台風の際に屋根が飛んできそうで危険だ、あるいは隣の空き地を買い取りたい……。長年放置された不動産に対して「何らかのアクション」を起こしたい場合、まずはどのように動けばよいのでしょうか。
所有者が見当たらない不動産であっても、法的な手続きを踏むことで解決の糸口が見つかることがあります。今回は、放置不動産への具体的なアプローチ方法について解説します。
まずは「全部事項証明書(登記簿)」を取得する
最初に行うべきは、法務局でその不動産の全部事項証明書を取得することです。これは誰でも取得可能で、所有者が誰か、差し押さえなどは入っていないかといった公的な情報を確認できます。
- 取得方法:法務局の窓口やオンラインで請求します。
- 注意点:「普段呼んでいる住所」と、登記上の「所在・地番」が異なる場合があります。特定が難しいときは、法務局に備え付けの公図などを確認しましょう。
記載された住所へ連絡を試みる
証明書には所有者の氏名と住所が記載されています。登記されたのが数十年前だと、既に転居していたり亡くなっていたりすることも多いですが、まずはその住所宛てに手紙を出してみるのが第一歩です。
本人や親族に繋がり、話し合いができるようになれば、買い取りや修繕の交渉を進めることが可能になります。
専門家による調査と法的解決
個人での連絡が難しい場合や、相手が亡くなっていることが判明した場合は、弁護士などの専門家に依頼することをお勧めします。専門家であれば、以下のような高度な対応が可能です。
- 戸籍調査:所有者の生死や、相続人が誰であるかを正確に調査します。
- 不在者財産管理人の選任:所有者の行方がわからない場合、裁判所に申し立てて管理を選任し、その管理人と交渉を行います。

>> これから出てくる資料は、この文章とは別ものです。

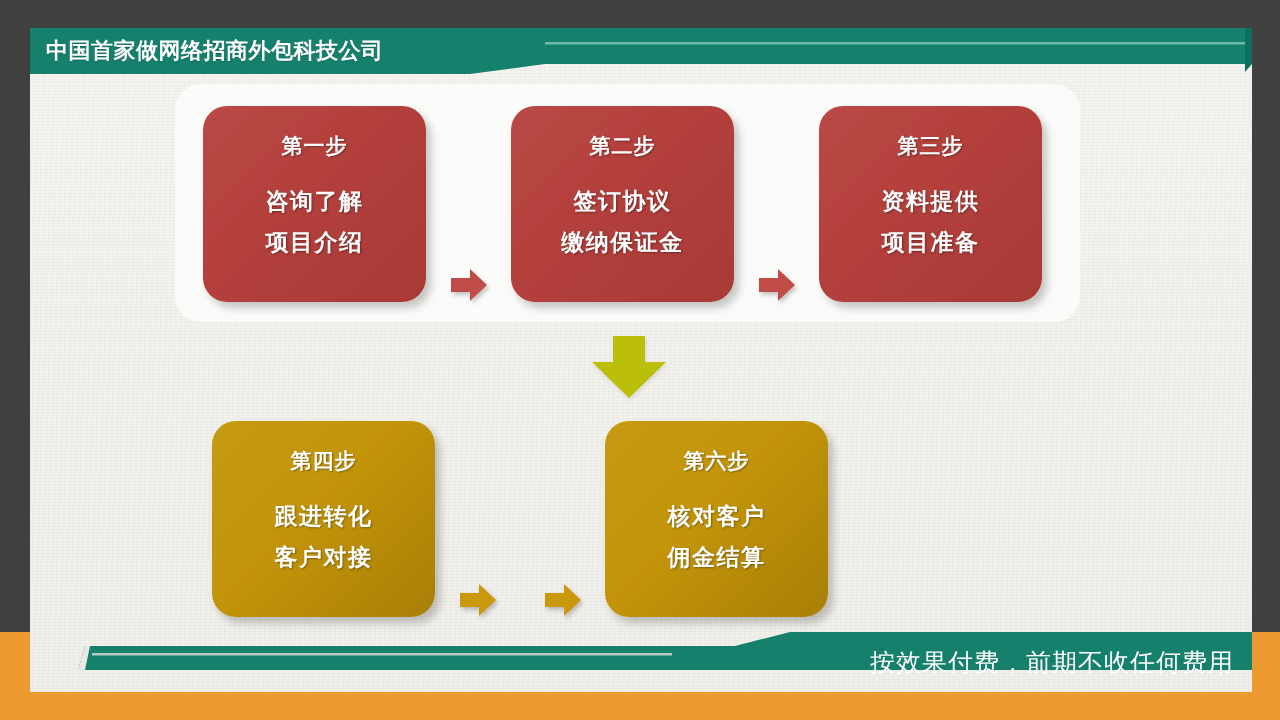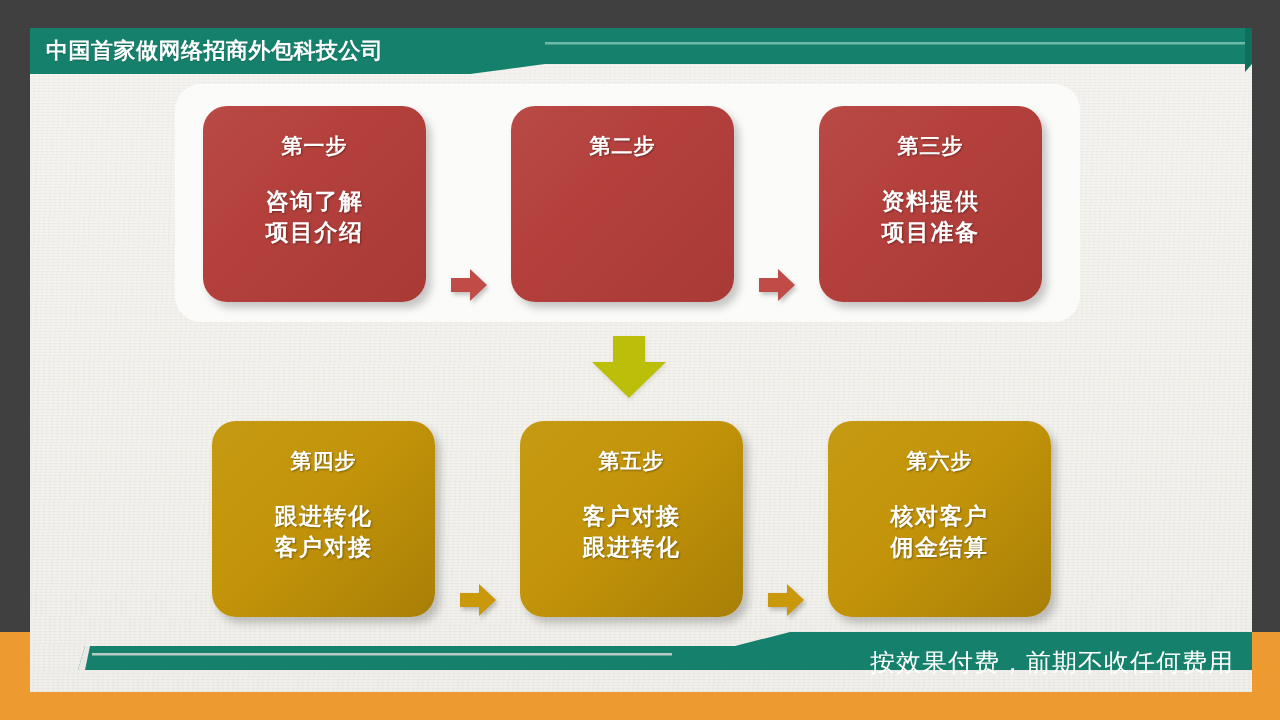"咨询了解" .step-lines { gap: 0 -> 10px }
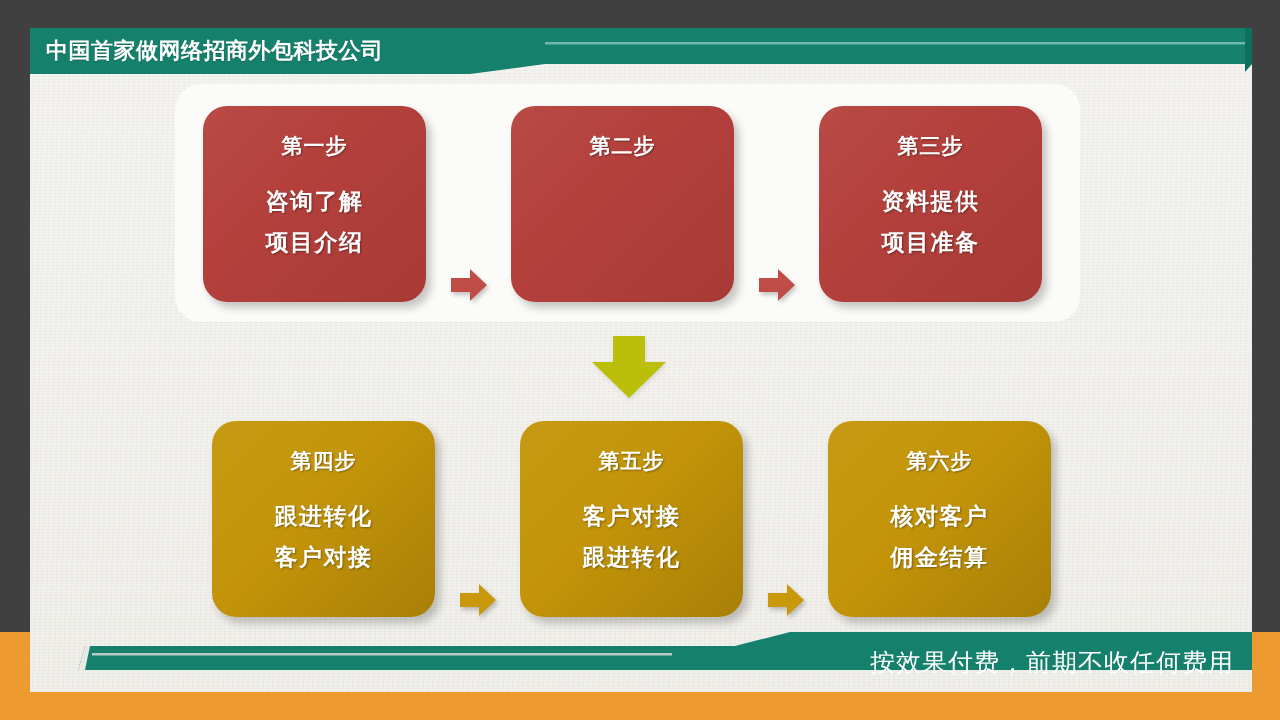"签订协议" div.step-lines { html: none -> <div> <div>签订协议</div> <div>缴纳保证金</div> </div> }
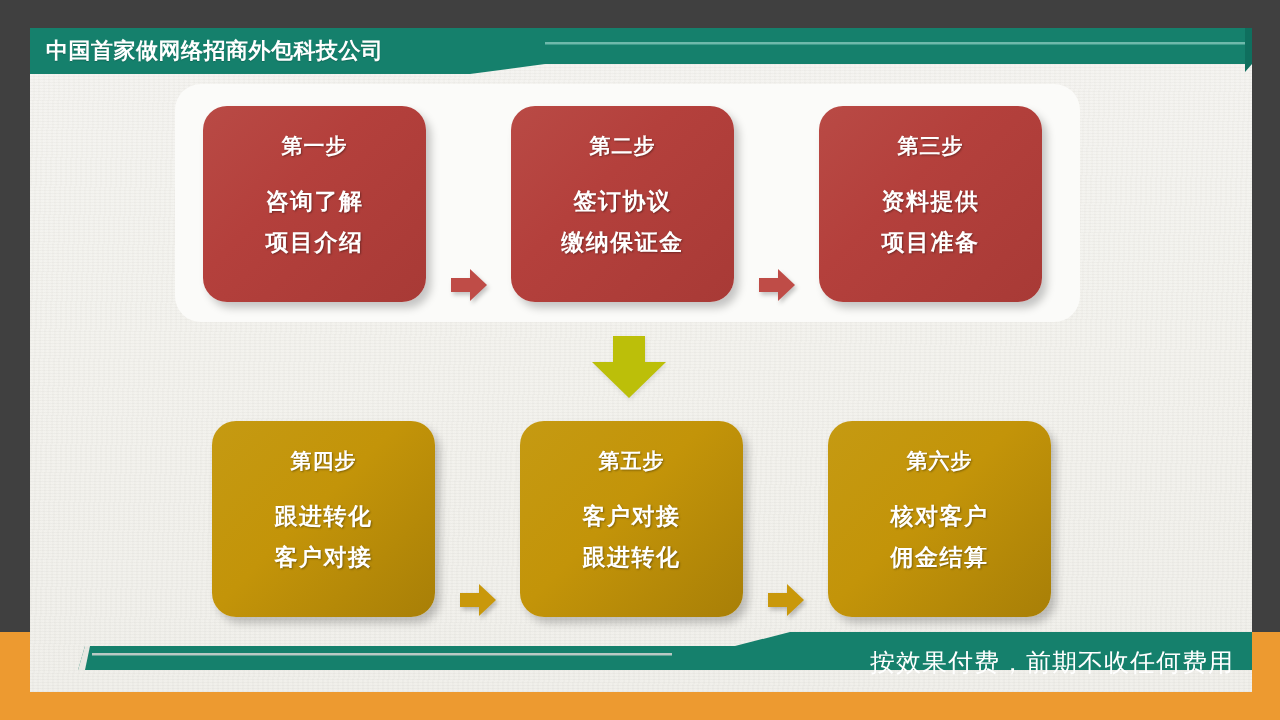"第五步" div.step-box { html: <div> <div>第五步</div> <div> <div>客户对接</div> <div>跟进转化</div> </div> </div> -> none }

- 相続財産管理人の選任:所有者が亡くなっており、相続人もいない(または全員放棄した)場合、国の管理下で不動産を処分する手続きを進めます。
放置された不動産の問題は、放置すればするほど相続人が増えて権利関係が複雑になり、解決が難しくなっていきます。「危ないからなんとかしたい」「活用したい」という希望がある場合は、早めに専門的な調査を開始することが重要です。